If the "angel of the church of the Laodiceans" will receive the "eyesalve" from Christ and use it, he will discern the full truth about himself and about the Saviour. Not only will he gain a full knowledge of his sin, but also a full or complete or "final" atonement for all the sin which is now unknown. The Laodicean message assumes success: "I stand at the door and knock … I will come in to him, and will sup with him and he with Me". (Verse 20). This is closer intimacy with Christ than has been known by any of the previous six churches. Will the ministry of the High Priest in the Most Holy Apartment ensure this ultimate success? Will Gods people at last truly become like Christ in character? The answer is an unqualified "yes":
Now, while our great High Priest is making the atonement for us. we should seek to become perfect in Christ. Not even by a thought could our Saviour be brought to yield to the power of temptation. Satan finds in human hearts some point where he can gain a foothold; some sinful desire is cherished by means of which his temptations assert their power. But Christ declared of Himself: " … the Prince of this world cometh. and hath nothing in Me". (John 14:30) Satan could find nothing in the Son of God that would enable him to gain the victory. He had kept His Fathers commandments. and there was no sin in Him that Satan could use to his advantage. This is the condition in which those must be found who shall stand in the time of trouble. (GC 623. emphasis added).

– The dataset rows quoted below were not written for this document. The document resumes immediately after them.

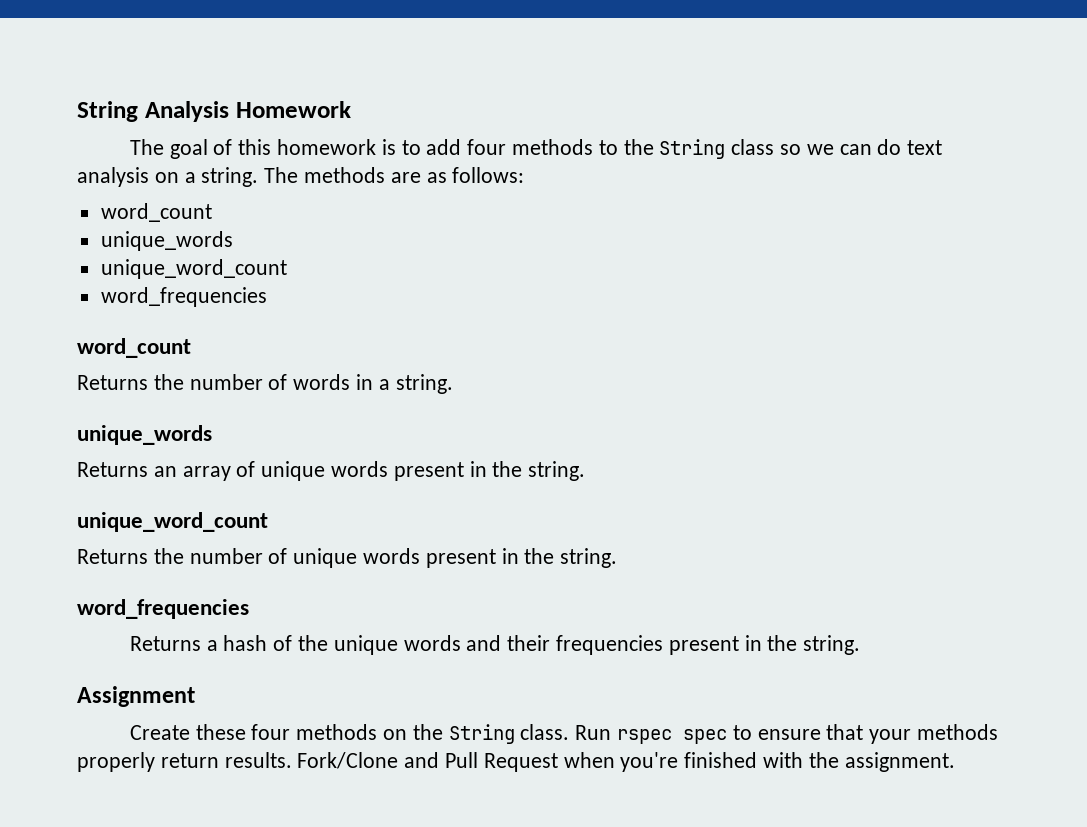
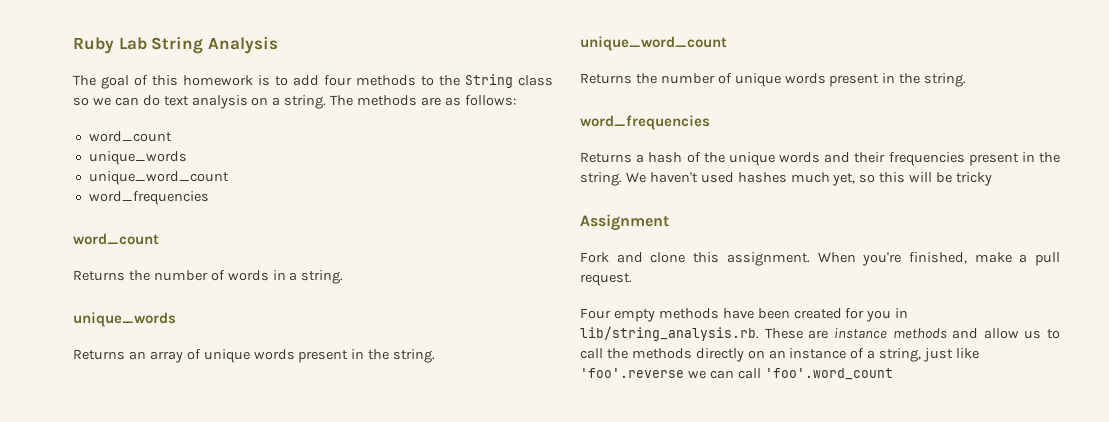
- String Analysis Homework
+ Ruby Lab String Analysis
- Returns a hash of the unique words and their frequencies present in the string.
+ Returns a hash of the unique words and their frequencies present in the string. We haven't used hashes much yet, so this will be tricky
  Assignment
- Create these four methods on the String class. Run rspec spec to ensure that your methods properly return results. Fork/Clone and Pull Request when you're finished with the assignment.
+ Fork and clone this assignment. When you're finished, make a pull request.
+ Four empty methods have been created for you in lib/string_analysis.rb. These are instance methods and allow us to call the methods directly on an instance of a string, just like 'foo'.reverse we can call 'foo'.word_count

For the first time in history, Laodicea as a corporate body perceives the full dimensions of Calvary in relation to the full dimensions of their own sin. Such a vision would truly annihilate them if they did not "behold Him whom they have pierced’ (Zech. 12:l0). But they confess and transfer to Christ the now fully conscious conviction of sin and guilt. The "final atonement" solves the conflict in the depths of the heart and guilt is reversed and annihilated. While the saints will still possess a sinful nature and are humble and contrite, sinning comes to an end.
At last the Lamb finds a "wife" who can appreciate Him. His experience of Calvary was the full drinking of the bitter cup of our human guilt. Now His Bride has come to understand and appreciate what He did. Nothing more is required. This at last is "faith" and the result is "righteousness" in harmony with the cleansing of the sanctuary. Is this not the end purpose of the Laodicean message?